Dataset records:
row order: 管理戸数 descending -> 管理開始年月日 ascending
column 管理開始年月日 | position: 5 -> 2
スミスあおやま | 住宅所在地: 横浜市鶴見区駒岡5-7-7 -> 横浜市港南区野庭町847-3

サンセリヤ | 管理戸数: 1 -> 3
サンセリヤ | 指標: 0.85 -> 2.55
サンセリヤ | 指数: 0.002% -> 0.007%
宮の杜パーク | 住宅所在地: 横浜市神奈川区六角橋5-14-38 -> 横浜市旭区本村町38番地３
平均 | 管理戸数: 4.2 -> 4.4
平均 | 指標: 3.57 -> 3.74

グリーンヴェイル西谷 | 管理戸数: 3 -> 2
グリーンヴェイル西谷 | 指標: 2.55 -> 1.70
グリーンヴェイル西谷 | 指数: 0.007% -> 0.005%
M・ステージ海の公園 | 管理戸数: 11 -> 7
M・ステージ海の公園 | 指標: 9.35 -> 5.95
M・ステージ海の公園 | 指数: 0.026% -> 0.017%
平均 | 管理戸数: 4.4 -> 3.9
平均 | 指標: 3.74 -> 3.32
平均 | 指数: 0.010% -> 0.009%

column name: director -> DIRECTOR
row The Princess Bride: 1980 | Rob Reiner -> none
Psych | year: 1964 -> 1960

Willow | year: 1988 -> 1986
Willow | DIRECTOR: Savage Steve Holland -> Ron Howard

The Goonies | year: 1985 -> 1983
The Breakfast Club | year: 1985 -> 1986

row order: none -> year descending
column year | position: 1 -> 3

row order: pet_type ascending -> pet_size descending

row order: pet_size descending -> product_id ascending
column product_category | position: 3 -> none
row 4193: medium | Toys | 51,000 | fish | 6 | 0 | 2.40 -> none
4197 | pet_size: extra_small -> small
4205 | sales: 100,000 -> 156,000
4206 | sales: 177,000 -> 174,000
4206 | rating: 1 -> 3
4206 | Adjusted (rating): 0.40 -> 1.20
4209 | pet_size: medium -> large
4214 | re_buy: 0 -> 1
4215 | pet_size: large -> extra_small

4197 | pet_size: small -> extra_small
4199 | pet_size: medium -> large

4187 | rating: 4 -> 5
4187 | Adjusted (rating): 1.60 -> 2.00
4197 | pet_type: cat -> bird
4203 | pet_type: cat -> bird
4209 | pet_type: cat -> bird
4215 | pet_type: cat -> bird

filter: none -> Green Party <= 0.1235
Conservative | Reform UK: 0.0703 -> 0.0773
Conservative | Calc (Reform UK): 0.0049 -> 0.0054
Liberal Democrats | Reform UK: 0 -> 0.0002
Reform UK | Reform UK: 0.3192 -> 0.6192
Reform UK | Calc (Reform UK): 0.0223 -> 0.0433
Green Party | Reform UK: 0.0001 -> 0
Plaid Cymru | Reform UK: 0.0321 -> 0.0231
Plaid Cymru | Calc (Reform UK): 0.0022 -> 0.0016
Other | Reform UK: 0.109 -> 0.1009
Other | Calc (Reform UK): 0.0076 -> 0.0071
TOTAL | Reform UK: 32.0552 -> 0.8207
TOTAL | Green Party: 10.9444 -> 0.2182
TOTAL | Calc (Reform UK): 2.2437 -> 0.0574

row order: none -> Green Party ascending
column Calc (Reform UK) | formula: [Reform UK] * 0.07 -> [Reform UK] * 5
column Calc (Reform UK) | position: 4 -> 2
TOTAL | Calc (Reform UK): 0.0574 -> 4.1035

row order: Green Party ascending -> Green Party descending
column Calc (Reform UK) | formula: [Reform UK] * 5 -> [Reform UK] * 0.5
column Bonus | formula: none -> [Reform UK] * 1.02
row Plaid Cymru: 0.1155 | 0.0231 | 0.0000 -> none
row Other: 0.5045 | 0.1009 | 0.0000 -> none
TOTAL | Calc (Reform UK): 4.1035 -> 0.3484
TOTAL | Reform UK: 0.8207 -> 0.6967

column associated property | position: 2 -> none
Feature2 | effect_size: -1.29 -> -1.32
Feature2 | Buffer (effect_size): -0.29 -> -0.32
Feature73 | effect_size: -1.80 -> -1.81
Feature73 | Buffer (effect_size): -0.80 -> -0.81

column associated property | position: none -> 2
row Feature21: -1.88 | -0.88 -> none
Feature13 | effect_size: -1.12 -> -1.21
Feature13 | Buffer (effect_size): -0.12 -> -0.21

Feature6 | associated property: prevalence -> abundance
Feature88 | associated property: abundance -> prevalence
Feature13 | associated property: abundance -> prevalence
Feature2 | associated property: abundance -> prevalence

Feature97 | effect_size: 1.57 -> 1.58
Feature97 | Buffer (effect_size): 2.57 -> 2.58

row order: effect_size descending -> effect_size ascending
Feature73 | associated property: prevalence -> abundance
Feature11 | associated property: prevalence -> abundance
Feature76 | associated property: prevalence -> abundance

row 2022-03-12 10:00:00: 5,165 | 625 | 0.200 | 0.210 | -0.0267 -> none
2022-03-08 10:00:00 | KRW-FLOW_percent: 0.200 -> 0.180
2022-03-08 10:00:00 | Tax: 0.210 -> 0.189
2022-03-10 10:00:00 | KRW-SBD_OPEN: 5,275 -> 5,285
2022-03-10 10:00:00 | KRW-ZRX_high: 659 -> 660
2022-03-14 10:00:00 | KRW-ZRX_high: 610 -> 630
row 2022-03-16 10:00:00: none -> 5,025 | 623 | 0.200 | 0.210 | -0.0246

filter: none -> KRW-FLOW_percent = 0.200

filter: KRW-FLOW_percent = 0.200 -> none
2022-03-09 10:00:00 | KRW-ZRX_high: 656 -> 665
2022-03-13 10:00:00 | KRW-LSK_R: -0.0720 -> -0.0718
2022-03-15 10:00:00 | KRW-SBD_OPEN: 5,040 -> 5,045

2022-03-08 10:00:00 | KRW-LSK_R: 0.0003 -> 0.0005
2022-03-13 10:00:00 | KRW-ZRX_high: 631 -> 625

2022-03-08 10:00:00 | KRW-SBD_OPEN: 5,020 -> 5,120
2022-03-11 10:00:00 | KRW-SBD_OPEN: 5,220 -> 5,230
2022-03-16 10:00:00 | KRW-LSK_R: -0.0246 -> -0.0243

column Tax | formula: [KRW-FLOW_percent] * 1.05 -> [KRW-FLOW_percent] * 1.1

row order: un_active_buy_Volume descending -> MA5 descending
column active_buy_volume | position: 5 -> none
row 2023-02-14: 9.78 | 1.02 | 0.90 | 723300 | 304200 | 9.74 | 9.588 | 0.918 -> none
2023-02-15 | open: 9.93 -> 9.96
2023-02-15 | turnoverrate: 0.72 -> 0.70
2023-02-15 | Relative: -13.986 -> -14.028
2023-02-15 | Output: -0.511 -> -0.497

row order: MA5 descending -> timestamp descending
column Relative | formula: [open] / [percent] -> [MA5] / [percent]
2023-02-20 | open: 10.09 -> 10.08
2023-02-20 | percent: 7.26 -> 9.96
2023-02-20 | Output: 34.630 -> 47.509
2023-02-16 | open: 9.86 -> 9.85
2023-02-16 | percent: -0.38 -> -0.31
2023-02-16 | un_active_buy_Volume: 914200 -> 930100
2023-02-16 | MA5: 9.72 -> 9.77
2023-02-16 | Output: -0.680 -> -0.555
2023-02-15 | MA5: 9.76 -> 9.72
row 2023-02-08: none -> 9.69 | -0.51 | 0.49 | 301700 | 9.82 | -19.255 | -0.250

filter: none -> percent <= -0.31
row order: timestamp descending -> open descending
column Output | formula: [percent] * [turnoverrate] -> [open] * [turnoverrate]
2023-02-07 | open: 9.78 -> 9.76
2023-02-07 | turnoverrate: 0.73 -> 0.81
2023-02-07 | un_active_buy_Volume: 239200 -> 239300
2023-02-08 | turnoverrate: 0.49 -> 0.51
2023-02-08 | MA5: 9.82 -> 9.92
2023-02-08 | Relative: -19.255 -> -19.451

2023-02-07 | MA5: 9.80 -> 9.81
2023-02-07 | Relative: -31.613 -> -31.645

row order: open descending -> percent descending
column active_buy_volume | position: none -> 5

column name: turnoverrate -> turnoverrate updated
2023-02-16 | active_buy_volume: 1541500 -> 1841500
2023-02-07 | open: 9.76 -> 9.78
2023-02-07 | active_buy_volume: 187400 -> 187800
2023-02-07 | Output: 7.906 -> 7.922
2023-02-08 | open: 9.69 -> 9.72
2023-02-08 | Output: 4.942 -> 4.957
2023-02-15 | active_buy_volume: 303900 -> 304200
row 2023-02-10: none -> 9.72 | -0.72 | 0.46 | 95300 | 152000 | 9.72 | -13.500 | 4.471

DESCRIPTION OF THE TASK:
Restate word for word only the lines running from the beginning of the data to the line holding "Willow | DIRECTOR: Savage", both included.

RESPONSE TO THIS TASK:
row order: 管理戸数 descending -> 管理開始年月日 ascending
column 管理開始年月日 | position: 5 -> 2
スミスあおやま | 住宅所在地: 横浜市鶴見区駒岡5-7-7 -> 横浜市港南区野庭町847-3

サンセリヤ | 管理戸数: 1 -> 3
サンセリヤ | 指標: 0.85 -> 2.55
サンセリヤ | 指数: 0.002% -> 0.007%
宮の杜パーク | 住宅所在地: 横浜市神奈川区六角橋5-14-38 -> 横浜市旭区本村町38番地３
平均 | 管理戸数: 4.2 -> 4.4
平均 | 指標: 3.57 -> 3.74

グリーンヴェイル西谷 | 管理戸数: 3 -> 2
グリーンヴェイル西谷 | 指標: 2.55 -> 1.70
グリーンヴェイル西谷 | 指数: 0.007% -> 0.005%
M・ステージ海の公園 | 管理戸数: 11 -> 7
M・ステージ海の公園 | 指標: 9.35 -> 5.95
M・ステージ海の公園 | 指数: 0.026% -> 0.017%
平均 | 管理戸数: 4.4 -> 3.9
平均 | 指標: 3.74 -> 3.32
平均 | 指数: 0.010% -> 0.009%

column name: director -> DIRECTOR
row The Princess Bride: 1980 | Rob Reiner -> none
Psych | year: 1964 -> 1960

Willow | year: 1988 -> 1986
Willow | DIRECTOR: Savage Steve Holland -> Ron Howard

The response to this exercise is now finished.